I've done some work getting Ceph compiled on a Raspberry Pi 3 Model B+ running Raspbian. I'm using three Raspberry Pi's as Ceph monitor nodes. The Pi boards don't break a sweat with this small cluster setup.

Note: Raspberry Pi's are not an ideal choice as a monitor node because Ceph Monitors write data (probably the cluster state) to disk every few seconds. This will wear out the SD card eventually.

Storage nodes: HP MicroServer

The storage nodes are based on four HP MicroServers. I really like these small boxes, they are sturdy, contain server-grade components, including ECC-memory and have room for four internal 3.5" hard drives. You can also install 2.5" hard drives or SSDs.

For more info on the Gen8 and the Gen10 click on their links.

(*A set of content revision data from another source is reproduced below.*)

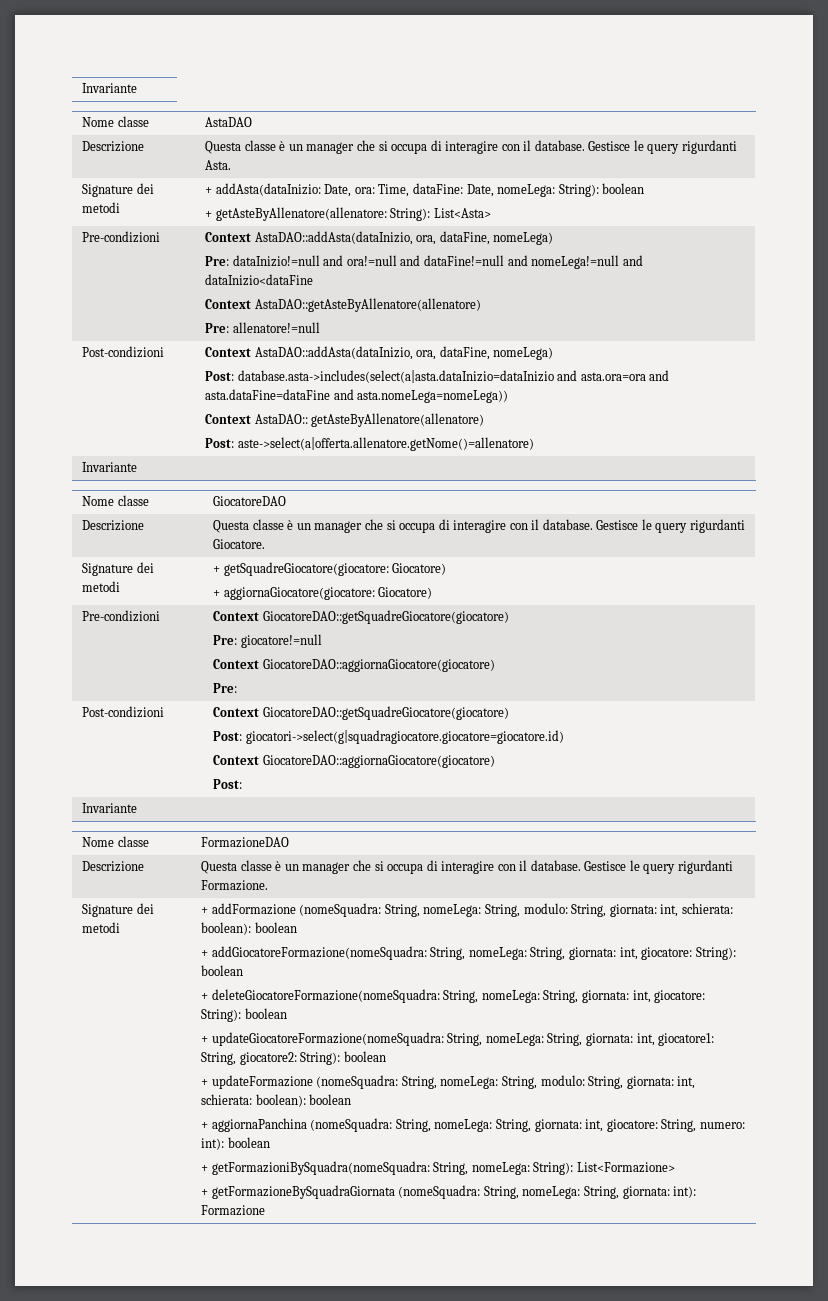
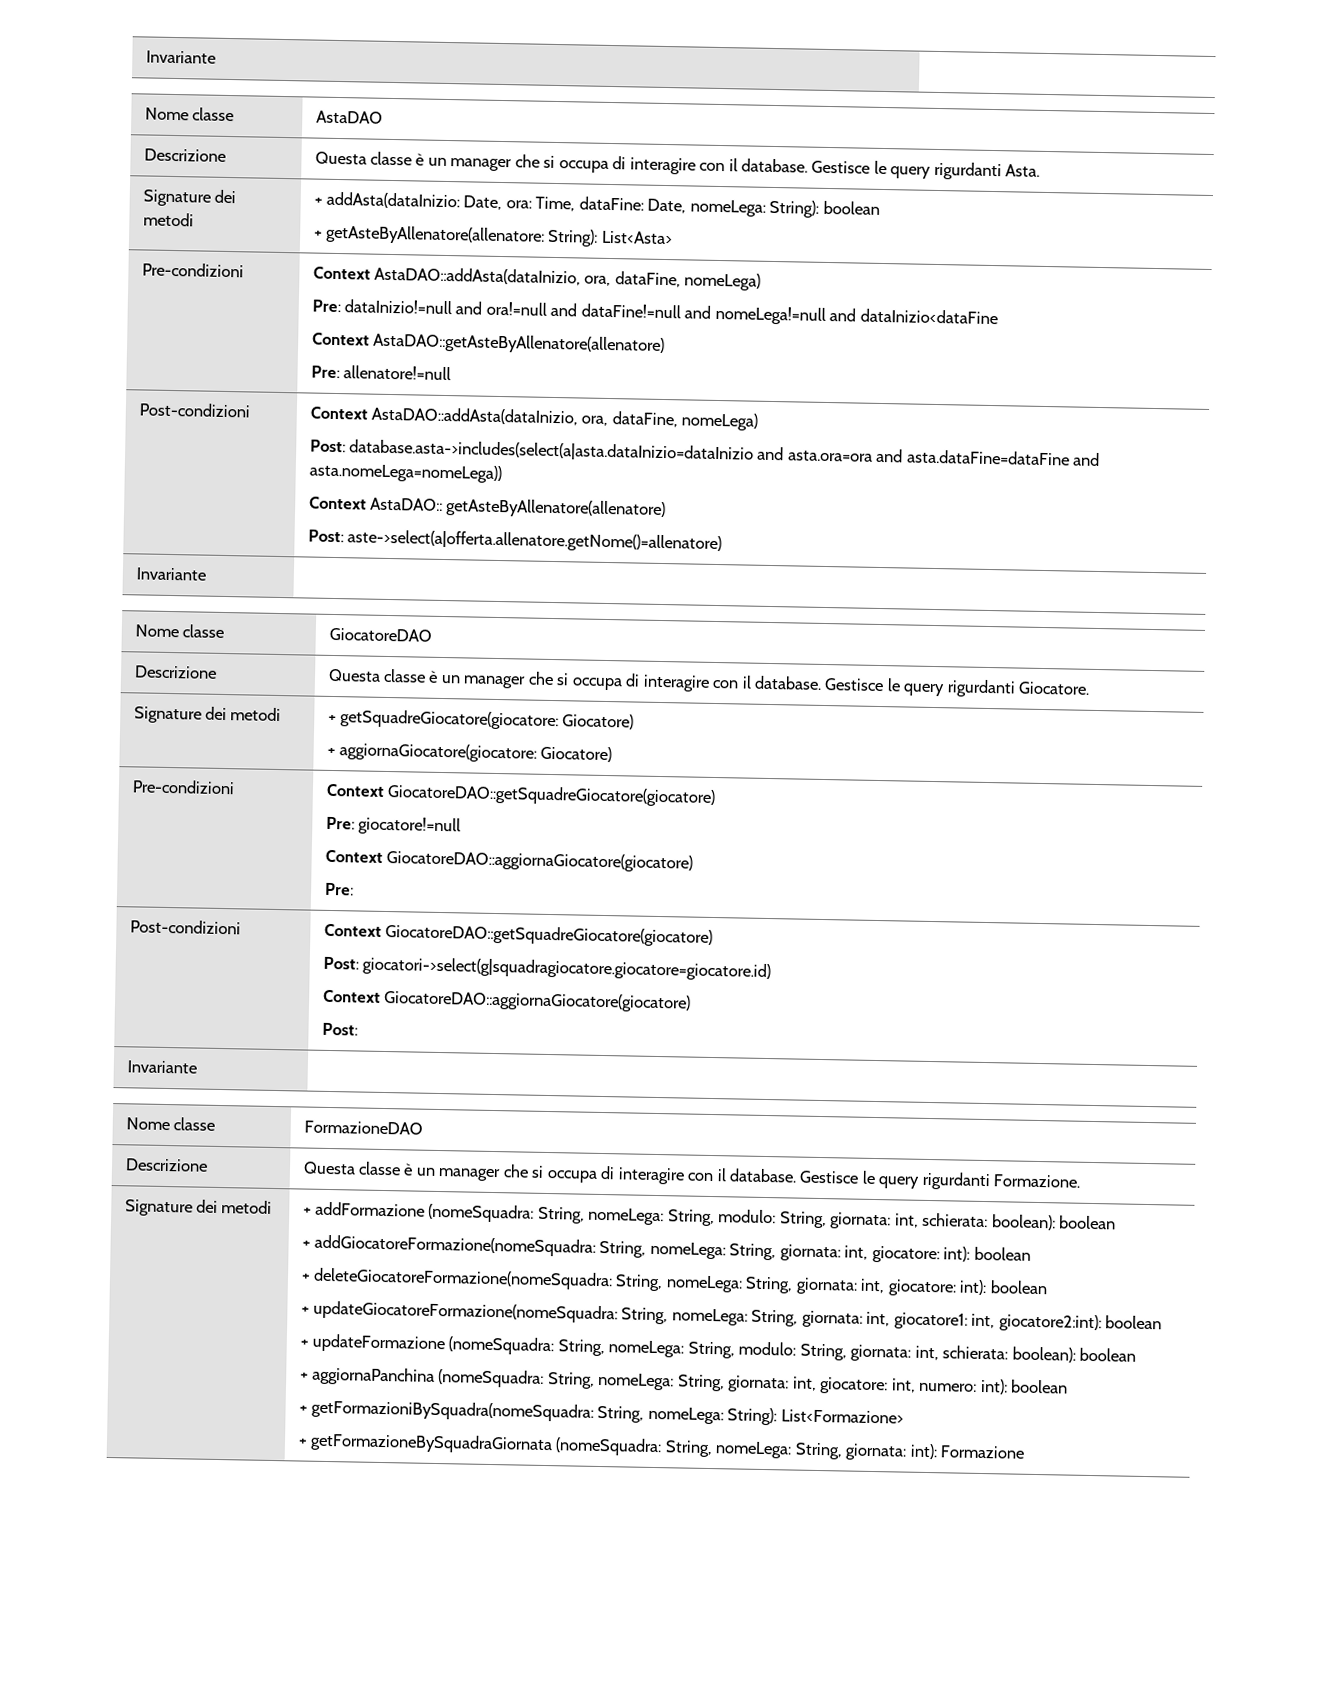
- + addGiocatoreFormazione(nomeSquadra: String, nomeLega: String, giornata: int, giocatore: String): boolean
+ + addGiocatoreFormazione(nomeSquadra: String, nomeLega: String, giornata: int, giocatore: int): boolean
- + deleteGiocatoreFormazione(nomeSquadra: String, nomeLega: String, giornata: int, giocatore: String): boolean
+ + deleteGiocatoreFormazione(nomeSquadra: String, nomeLega: String, giornata: int, giocatore: int): boolean
- + updateGiocatoreFormazione(nomeSquadra: String, nomeLega: String, giornata: int, giocatore1: String, giocatore2: String): boolean
+ + updateGiocatoreFormazione(nomeSquadra: String, nomeLega: String, giornata: int, giocatore1: int, giocatore2:int): boolean
- + aggiornaPanchina (nomeSquadra: String, nomeLega: String, giornata: int, giocatore: String, numero: int): boolean
+ + aggiornaPanchina (nomeSquadra: String, nomeLega: String, giornata: int, giocatore: int, numero: int): boolean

Unfortunately the Gen8 servers are no longer made. The replacement, the Gen10 model, lacks IPMI/iLO and is also much more expensive (in Europe at least).

CPU and RAM

All HP Microservers have a dual-core CPU. The Gen8 servers have 10GB RAM and the Gen10 server has 12GB RAM. I've just added an 8GB ECC memory module to each server, the Gen10 comes with 4GB and the Gen8 came with only 2GB, which explains the difference.

Boot drive

The systems all have an (old) internal 2.5" laptop HDD connected to the internal USB 2.0 header using an USB enclosure.

Ceph OSD HDD

All servers are fitted with four (old) 1TB 7200 RPM 3.5" hard drives, so the entire cluster contains 16 x 1TB drives.

Ceph OSD SSD

There is a fifth SATA connector on the motherboard, meant for an optional optical drive, which I have no use for and wich is not included with the servers.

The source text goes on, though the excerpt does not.